If one were to attribute a goal to this workshop series—“these things can be substantive and evaluative even if we don’t have an outcome”—it would be twofold. In the shorter term, the professors envision a potential book project. In a more distant future, they would love to develop a journal centered on the concept of legal affect.

“The whole idea would be that you approach a legal issue based on your positionality, or what you feel rather than what you think,” Professor Roy explains. “It’s based on that that you realize that the law shapes our lives in strange ways, and therefore you have a hold on the law literally, because you arrive at it via your positionality rather than, let’s say, contributing to the life of the law…I do think that queer theory is the best, or at least a substantive way, to create the groundwork for a journal like this.”

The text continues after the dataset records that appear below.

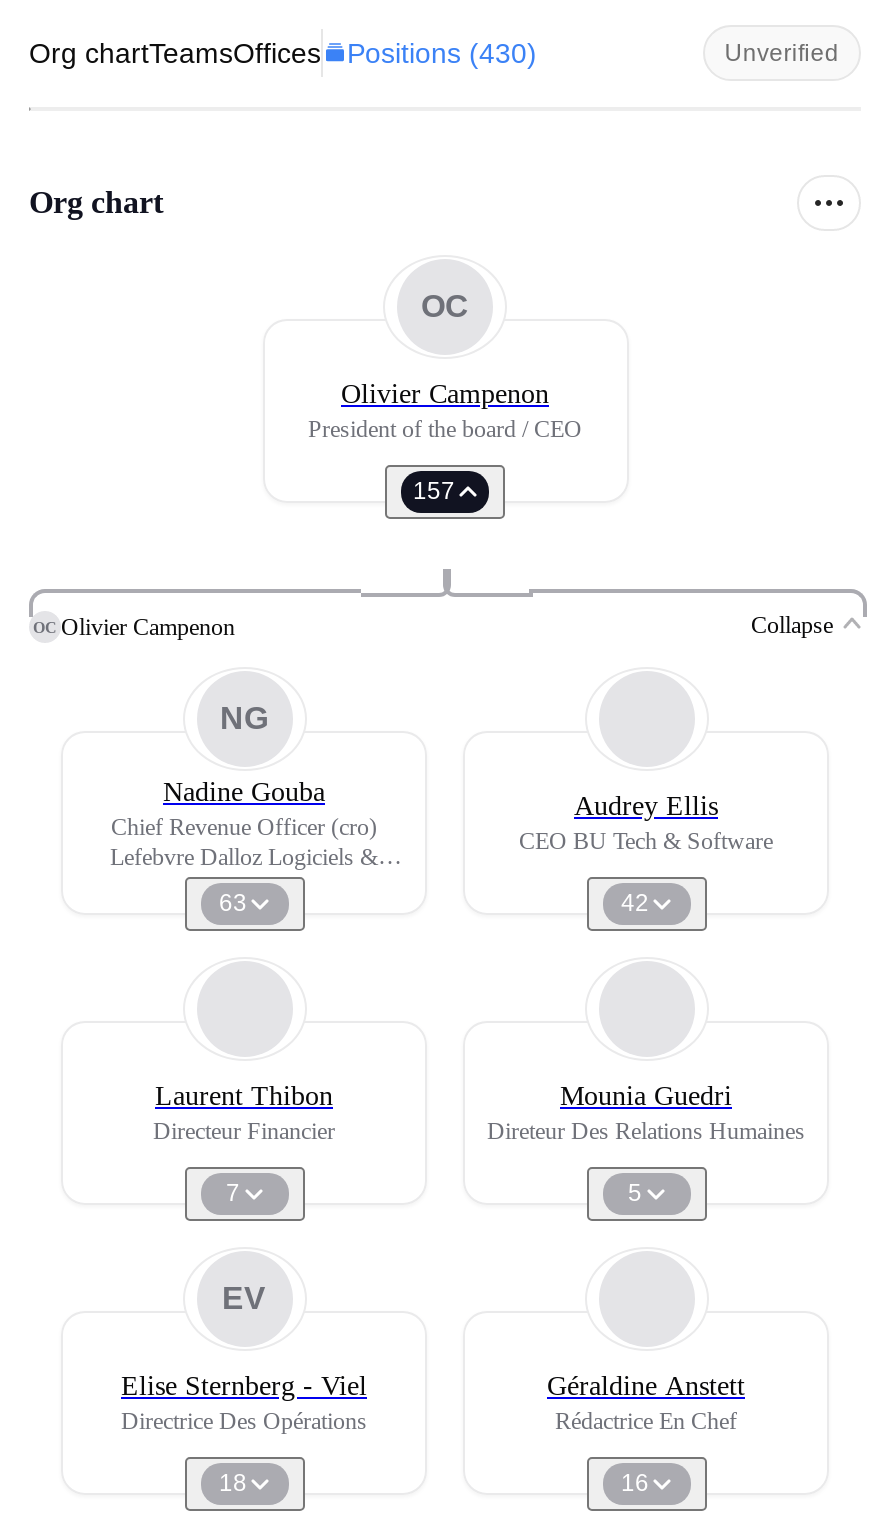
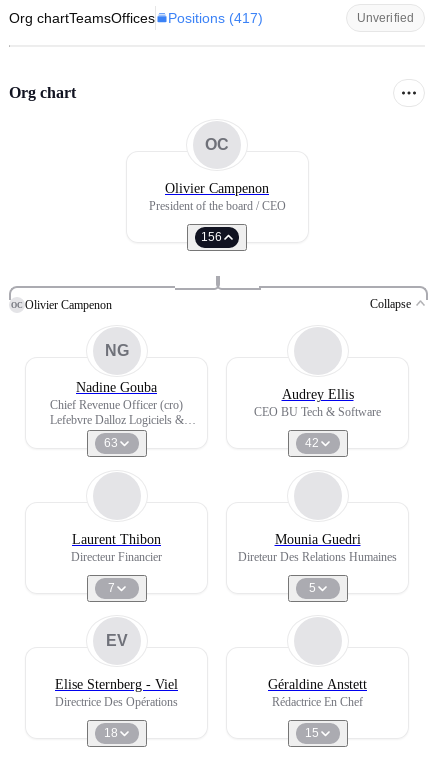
- Org chartTeamsOffices Positions (430)
+ Org chartTeamsOffices Positions (417)

- 157
+ 156

- 16
+ 15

Professor Ballakrishnen concurs. “Law is such a rigid construction for so many reasons that considering who interlopes and how they intermingle with such transgression is a subversive project and is a queer project and is a critical project…we come to it from different positionalities. So in a sense, we too are interloping into the subject differently. But I hope there’s something we can build from such interloping.”